[Opening Records supplied section]

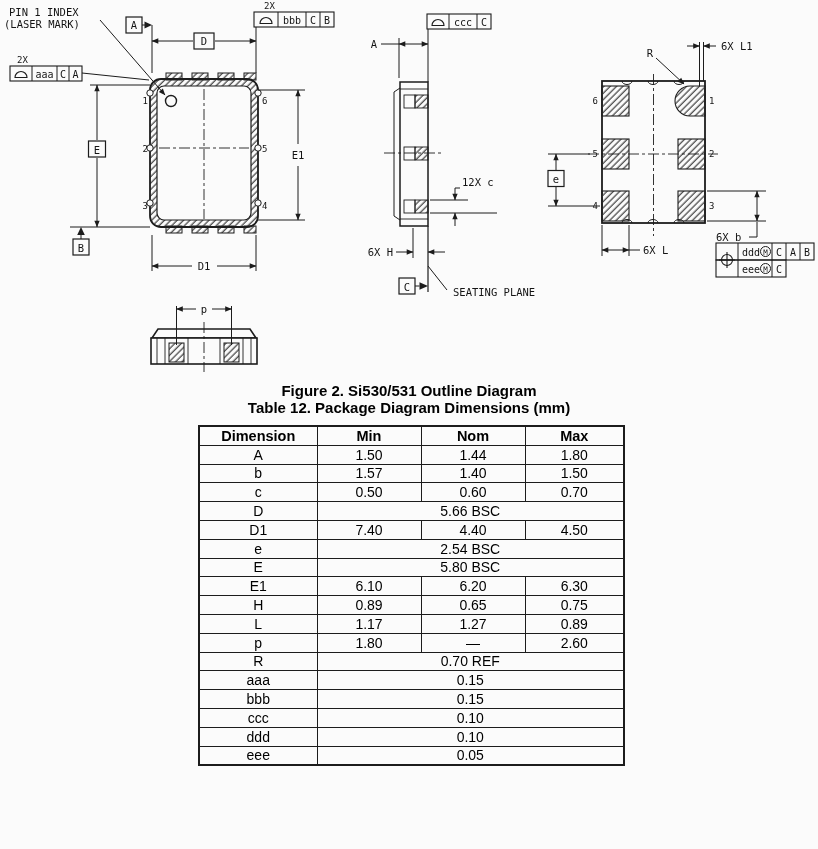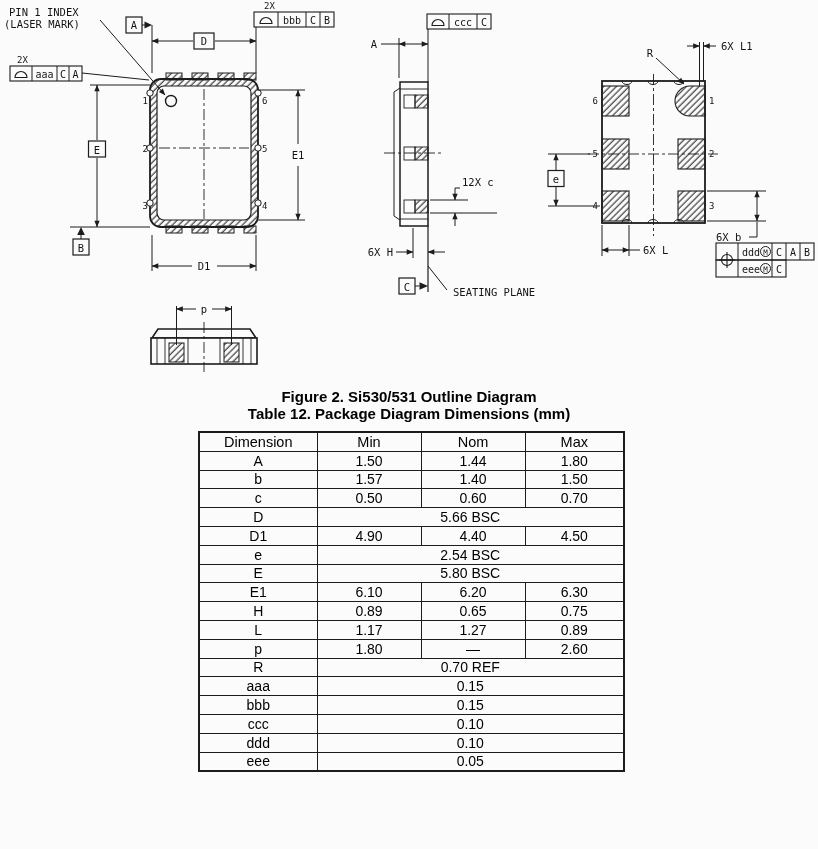--- a/index.html
+++ b/index.html
@@ -15,7 +15,7 @@
     text-align:center;font-weight:bold;font-size:15px;color:#000;
     font-family:"Liberation Sans",sans-serif;
   }
-  .figcap{margin-top:6px;}
+  .figcap{}
   .tabletitle{}
   table.dims{
     border-collapse:collapse;table-layout:fixed;

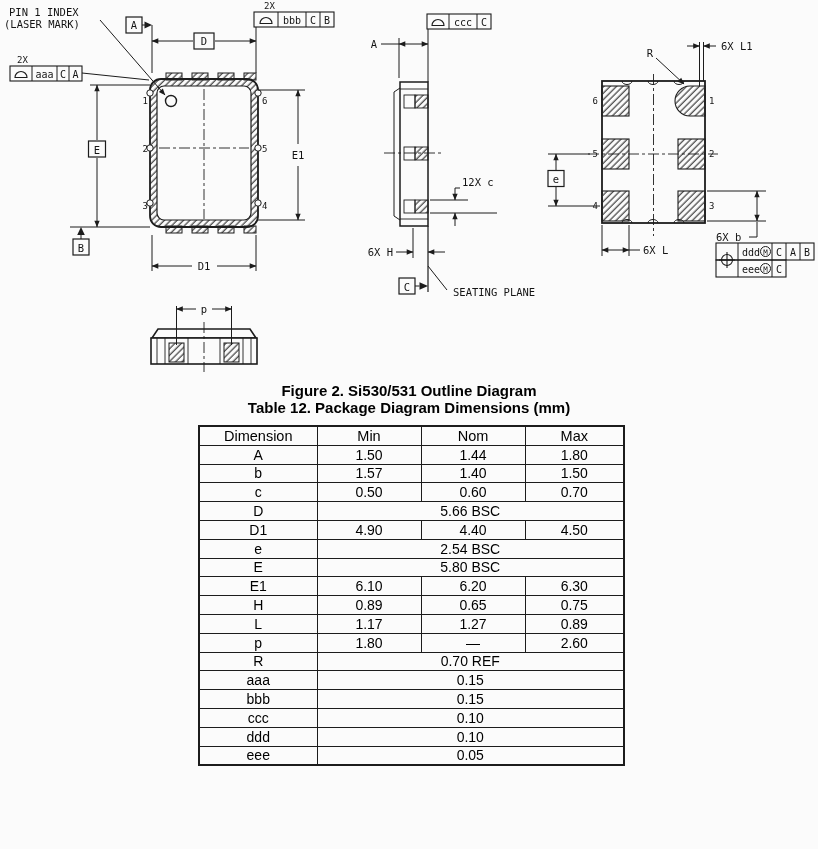--- a/index.html
+++ b/index.html
@@ -28,7 +28,7 @@
     font-size:14px;height:17.8px;padding:0;
     font-family:"Liberation Sans",sans-serif;color:#000;
   }
-  table.dims th{font-weight:normal;font-size:14.5px;}
+  table.dims th{font-weight:bold;font-size:14.5px;}
   table.dims{border:2px solid #1c1c1c;}
 </style>
 </head>

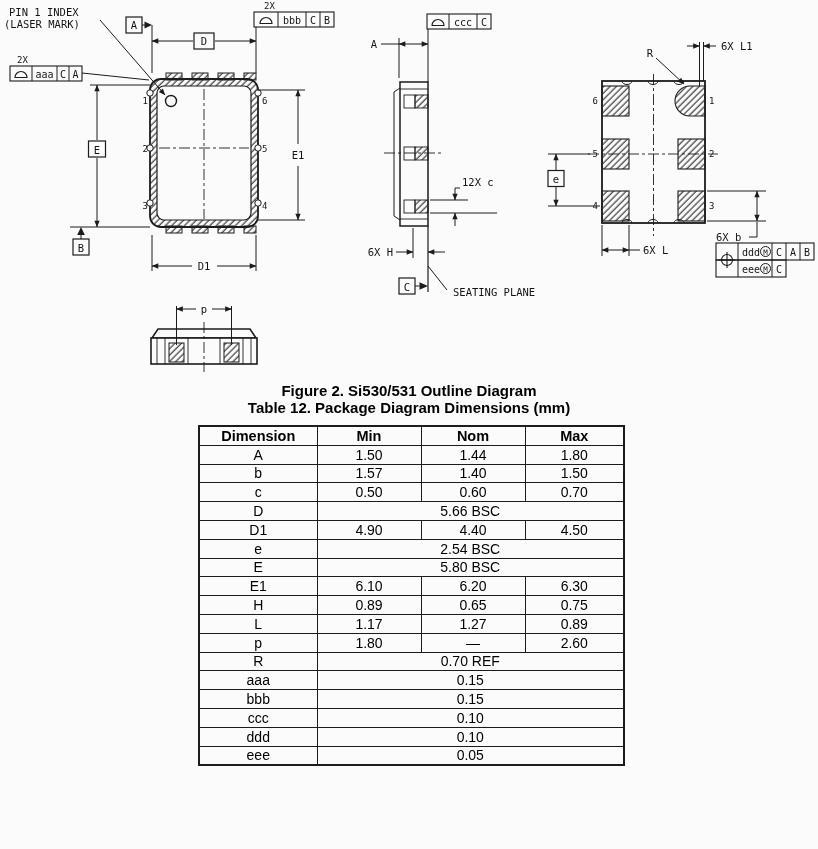--- a/index.html
+++ b/index.html
@@ -368,7 +368,7 @@
         </tr>
   <tr>
           <td>D1</td>
-          <td>4.90</td>
+          <td>7.40</td>
           <td>4.40</td>
           <td>4.50</td>
         </tr>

[Closing Records supplied section]

In transcribing the records, omit the pictures and keep everything else exactly as it appears.

▸ Result:
--- a/index.html
+++ b/index.html
@@ -15,7 +15,7 @@
     text-align:center;font-weight:bold;font-size:15px;color:#000;
     font-family:"Liberation Sans",sans-serif;
   }
-  .figcap{margin-top:6px;}
+  .figcap{}
   .tabletitle{}
   table.dims{
     border-collapse:collapse;table-layout:fixed;

--- a/index.html
+++ b/index.html
@@ -28,7 +28,7 @@
     font-size:14px;height:17.8px;padding:0;
     font-family:"Liberation Sans",sans-serif;color:#000;
   }
-  table.dims th{font-weight:normal;font-size:14.5px;}
+  table.dims th{font-weight:bold;font-size:14.5px;}
   table.dims{border:2px solid #1c1c1c;}
 </style>
 </head>

--- a/index.html
+++ b/index.html
@@ -368,7 +368,7 @@
         </tr>
   <tr>
           <td>D1</td>
-          <td>4.90</td>
+          <td>7.40</td>
           <td>4.40</td>
           <td>4.50</td>
         </tr>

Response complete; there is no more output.